_EXERCISE BRIEF:_
Write the records out again without change. Leave the pictures behind.
(INPUT RECORDS begins)
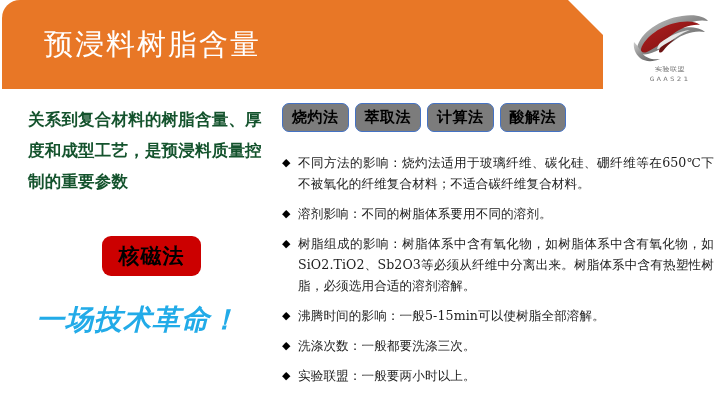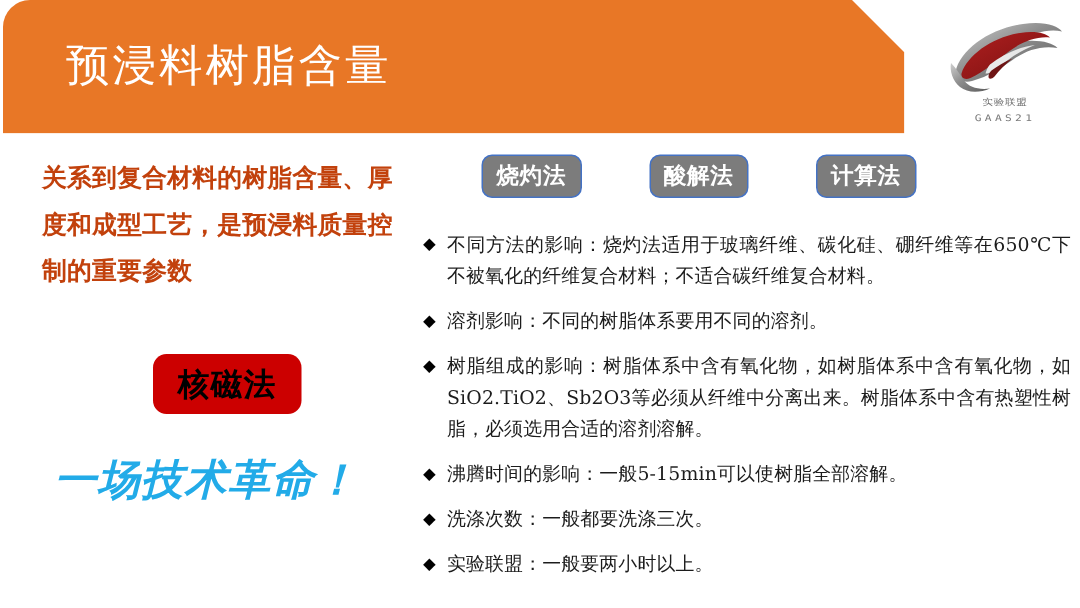--- a/index.html
+++ b/index.html
@@ -89,21 +89,21 @@
   }
 
   
   #intro-paragraph {
     position: absolute;
     left: 26px;
     top: 104px;
     width: 248px;
     font-size: 16.5px;
     line-height: 31px;
-    color: #c2410c;
+    color: #14532d;
     font-weight: bold;
     letter-spacing: 0.2px;
   }
   #nmr-badge {
     position: absolute;
     left: 100px;
     top: 236px;
     width: 99px;
     height: 40px;
     background: #CC0000;
@@ -138,29 +138,28 @@
     display: flex;
     gap: 6px;
   }
   .tab-button {
     height: 29px;
     padding: 1px 9px;
     box-sizing: border-box;
     background: #7C7C7C;
     border: 1.4px solid #4472C4;
     border-radius: 7px;
-    color: #ffffff;
+    color: #000000;
     font-size: 15px;
     font-weight: bold;
     letter-spacing: 0.5px;
     display: flex;
     align-items: center;
     justify-content: center;
     white-space: nowrap;
-    margin-left: 39px;
   }
 
   
   #bullet-list {
     position: absolute;
     left: 280px;
     top: 152px;
     width: 432px;
   }
   .bullet-item {
@@ -217,22 +216,23 @@
     <div id="logo-caption-cn">实验联盟</div>
     <div id="logo-caption-en">GAAS21</div>
   </div>
 
   <div id="intro-paragraph">关系到复合材料的树脂含量、厚度和成型工艺，是预浸料质量控制的重要参数</div>
   <div id="nmr-badge">核磁法</div>
   <div id="revolution-text">一场技术革命！</div>
 
   <div id="tab-row">
     <div class="tab-button">烧灼法</div>
+    <div class="tab-button">萃取法</div>
+    <div class="tab-button">计算法</div>
     <div class="tab-button">酸解法</div>
-    <div class="tab-button">计算法</div>
   </div>
 
   <div id="bullet-list">
     <div class="bullet-item">
       <span class="bullet-marker">◆</span>
       <span class="bullet-text">不同方法的影响：烧灼法适用于玻璃纤维、碳化硅、硼纤维等在650℃下不被氧化的纤维复合材料；不适合碳纤维复合材料。</span>
     </div>
     <div class="bullet-item">
       <span class="bullet-marker">◆</span>
       <span class="bullet-text">溶剂影响：不同的树脂体系要用不同的溶剂。</span>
(INPUT RECORDS ends)
_EXERCISE SOLUTION:_
--- a/index.html
+++ b/index.html
@@ -89,21 +89,21 @@
   }
 
   
   #intro-paragraph {
     position: absolute;
     left: 26px;
     top: 104px;
     width: 248px;
     font-size: 16.5px;
     line-height: 31px;
-    color: #c2410c;
+    color: #14532d;
     font-weight: bold;
     letter-spacing: 0.2px;
   }
   #nmr-badge {
     position: absolute;
     left: 100px;
     top: 236px;
     width: 99px;
     height: 40px;
     background: #CC0000;
@@ -138,29 +138,28 @@
     display: flex;
     gap: 6px;
   }
   .tab-button {
     height: 29px;
     padding: 1px 9px;
     box-sizing: border-box;
     background: #7C7C7C;
     border: 1.4px solid #4472C4;
     border-radius: 7px;
-    color: #ffffff;
+    color: #000000;
     font-size: 15px;
     font-weight: bold;
     letter-spacing: 0.5px;
     display: flex;
     align-items: center;
     justify-content: center;
     white-space: nowrap;
-    margin-left: 39px;
   }
 
   
   #bullet-list {
     position: absolute;
     left: 280px;
     top: 152px;
     width: 432px;
   }
   .bullet-item {
@@ -217,22 +216,23 @@
     <div id="logo-caption-cn">实验联盟</div>
     <div id="logo-caption-en">GAAS21</div>
   </div>
 
   <div id="intro-paragraph">关系到复合材料的树脂含量、厚度和成型工艺，是预浸料质量控制的重要参数</div>
   <div id="nmr-badge">核磁法</div>
   <div id="revolution-text">一场技术革命！</div>
 
   <div id="tab-row">
     <div class="tab-button">烧灼法</div>
+    <div class="tab-button">萃取法</div>
+    <div class="tab-button">计算法</div>
     <div class="tab-button">酸解法</div>
-    <div class="tab-button">计算法</div>
   </div>
 
   <div id="bullet-list">
     <div class="bullet-item">
       <span class="bullet-marker">◆</span>
       <span class="bullet-text">不同方法的影响：烧灼法适用于玻璃纤维、碳化硅、硼纤维等在650℃下不被氧化的纤维复合材料；不适合碳纤维复合材料。</span>
     </div>
     <div class="bullet-item">
       <span class="bullet-marker">◆</span>
       <span class="bullet-text">溶剂影响：不同的树脂体系要用不同的溶剂。</span>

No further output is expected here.